In Johnson v. Ford Motor Company, 2021 WL 3928920 (6th Cir. Sept. 2, 2021), the court reversed the lower court’s Order granting defendant’s motion for summary judgment on plaintiff’s claim of race-based hostile work environment/harassment under 42 U.S.C. § 1981.
From the decision:
[T]he district court erred in granting summary judgment to Ford on the severe or pervasive prong of Johnson’s claim because there is sufficient evidence in the record that Rowan’s racial harassment was severe or pervasive enough for a reasonable person to find the work environment hostile. As the district court noted in its order, Johnson testified that, over the four-month period in which Johnson worked with Rowan at Ford, Rowan was “constantly harassing” her, and she made specific references to Rowan’s racially harassing comments. The district court erroneously discounted this testimony, determining that Johnson “present[ed] little evidence regarding the frequency of the alleged conduct.” But as in Abeita, in the present case, Johnson’s testimony was sufficient to demonstrate that Rowan’s constant and ongoing harassing conduct was pervasive.
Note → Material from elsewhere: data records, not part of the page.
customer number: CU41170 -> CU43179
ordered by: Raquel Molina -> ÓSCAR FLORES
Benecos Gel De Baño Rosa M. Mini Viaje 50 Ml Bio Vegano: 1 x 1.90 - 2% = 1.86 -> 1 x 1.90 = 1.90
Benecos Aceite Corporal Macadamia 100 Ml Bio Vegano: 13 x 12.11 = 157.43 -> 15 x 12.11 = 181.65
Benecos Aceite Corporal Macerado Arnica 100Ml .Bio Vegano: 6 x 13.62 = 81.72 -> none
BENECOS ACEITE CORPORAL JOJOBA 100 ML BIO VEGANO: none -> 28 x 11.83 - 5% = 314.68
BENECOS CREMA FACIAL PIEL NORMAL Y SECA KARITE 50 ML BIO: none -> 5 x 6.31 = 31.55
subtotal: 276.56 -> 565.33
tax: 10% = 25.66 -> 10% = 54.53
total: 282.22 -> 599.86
The district court also failed to account for the fact that these comments and messages were not “mere offensive utterance[s]” but rather they were “physically threatening or humiliating.” As Johnson testified at deposition and included in her declaration, many of Rowan’s harassing comments constituted specific demands to see or receive pictures of Johnson’s breasts or vagina, infused with references to Johnson’s race. (See R. 55-3, Johnson Dep. at PageID # 1226 (testifying that Rowan asked Johnson to “[l]et me see those black mounds. Let me see those brown mountains. Send me a picture when you go to the bathroom.”); R. 55-4, Johnson Decl. at ¶¶ 19–20 (indicating that Rowan told Johnson that “he needed a black woman in his ‘collection’ ” and that one day at work after “she brought him a Mounds bar” he texted her “not exactly the black mounds I wanted to feast my eyes upon”).) These comments and messages go beyond “simple teasing, offhand comments, and isolated incidents” and constitute severe and pervasive racial harassment.
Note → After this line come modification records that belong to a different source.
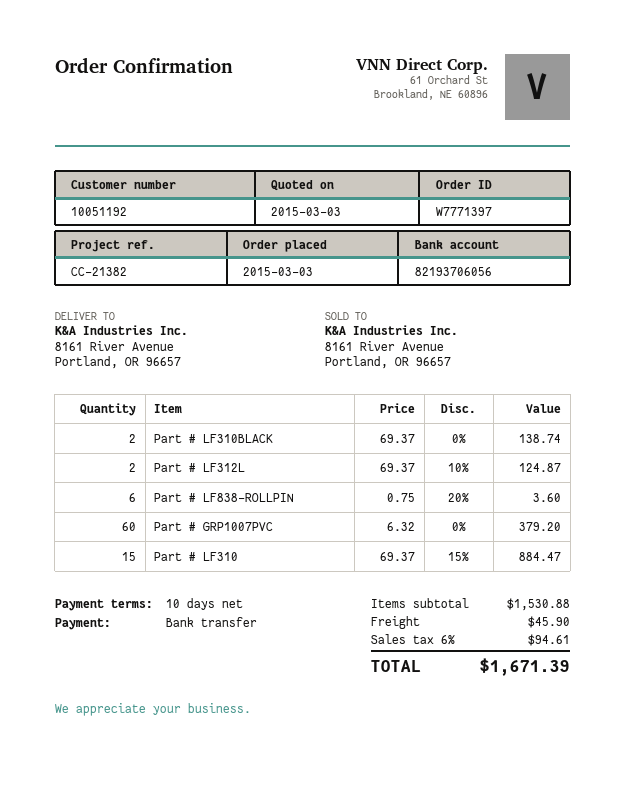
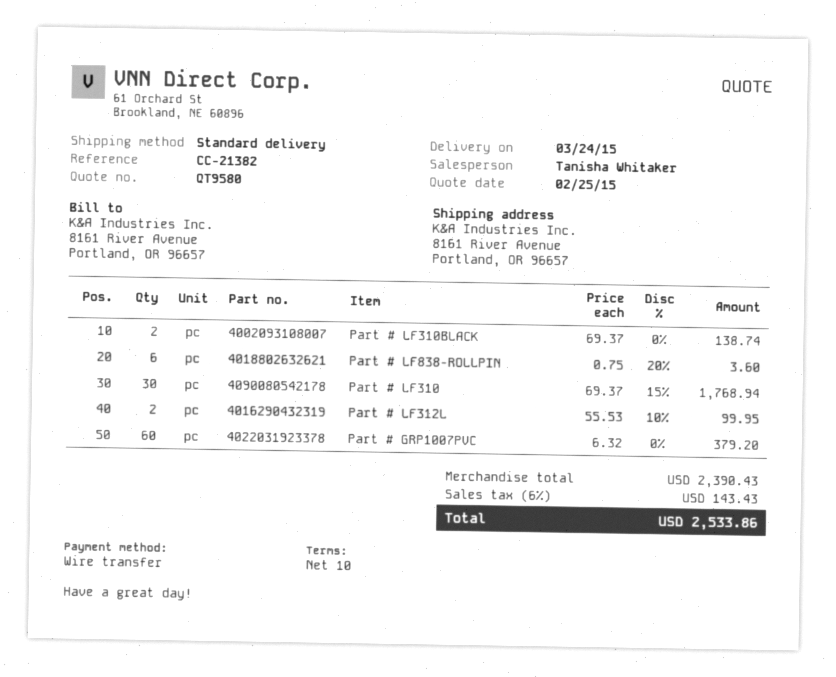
quote date: 2015-03-03 -> 2015-02-25
Part # LF312L: 2 x 69.37 - 10% = 124.87 -> 2 x 55.53 - 10% = 99.95
Part # LF310: 15 x 69.37 - 15% = 884.47 -> 30 x 69.37 - 15% = 1768.94
subtotal: 1530.88 -> 2390.43
shipping: 45.90 -> none
tax: 6% = 94.61 -> 6% = 143.43
total: 1671.39 -> 2533.86

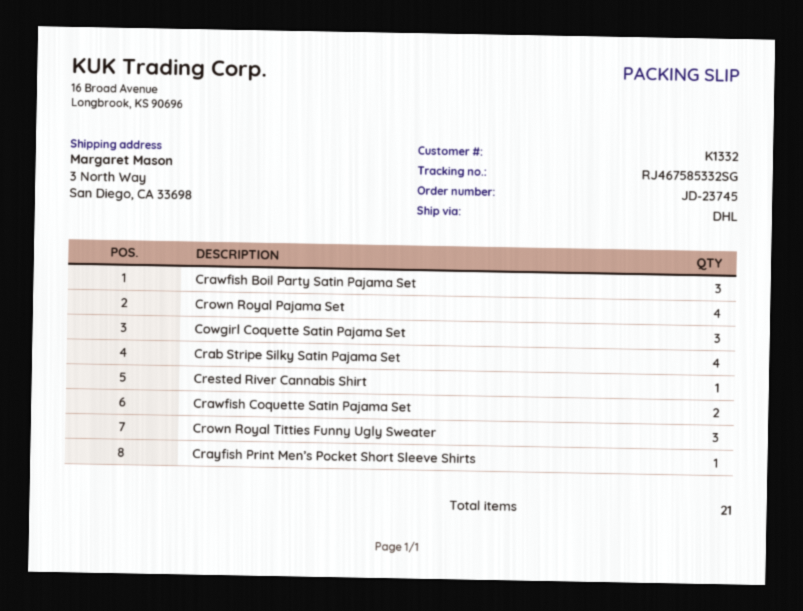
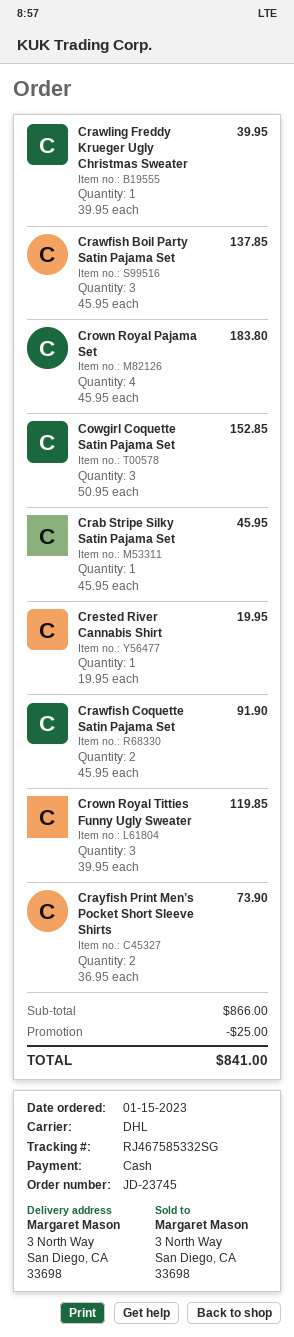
Crab Stripe Silky Satin Pajama Set: 4 -> 1
Crayfish Print Men’s Pocket Short Sleeve Shirts: 1 -> 2
Crawling Freddy Krueger Ugly Christmas Sweater: none -> 1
Additionally, despite rejecting Ford’s argument that the comments “were made in a ‘plainly sexual’ context and thus do not establish a racially hostile environment,” the district court impermissibly parsed out what it viewed as sexually harassing as opposed to racially harassing statements, by, for example, focusing on the fact that the record only contained one text message with “a racially charged comment.” As we noted in Jackson, “even though a certain action may not have been specifically racial in nature, it may contribute to the plaintiff’s proof of a hostile work environment if it would not have occurred but for” the plaintiff’s race. 191 F.3d at 662. And given how intertwined the sexual and racial harassment was in the present case, the district court erred in failing to consider, as part of the totality of the circumstances, those comments, messages, and pictures that were overtly sexual in addition to the race-related ones.
Finally, the district court failed to consider the evidence Johnson cited in her response in opposition to Ford’s motion for summary judgment from which a reasonable person would find that Rowan’s harassment unreasonably interfered with her employment. This included references to Johnson’s deposition testimony where she recounted how Rowan was not properly training her for the job because she was not providing him the requested photos, as well as Johnson having an emotional breakdown and passing out at work due to stress.
[Citations omitted; cleaned up.]
Based on this, the court concluded that “a reasonable person would find Johnson’s work environment at Ford to be hostile and abusive based on Rowan’s severe and pervasive racial harassment,” and therefore, the district court erred in granting summary judgment to defendant on this basis.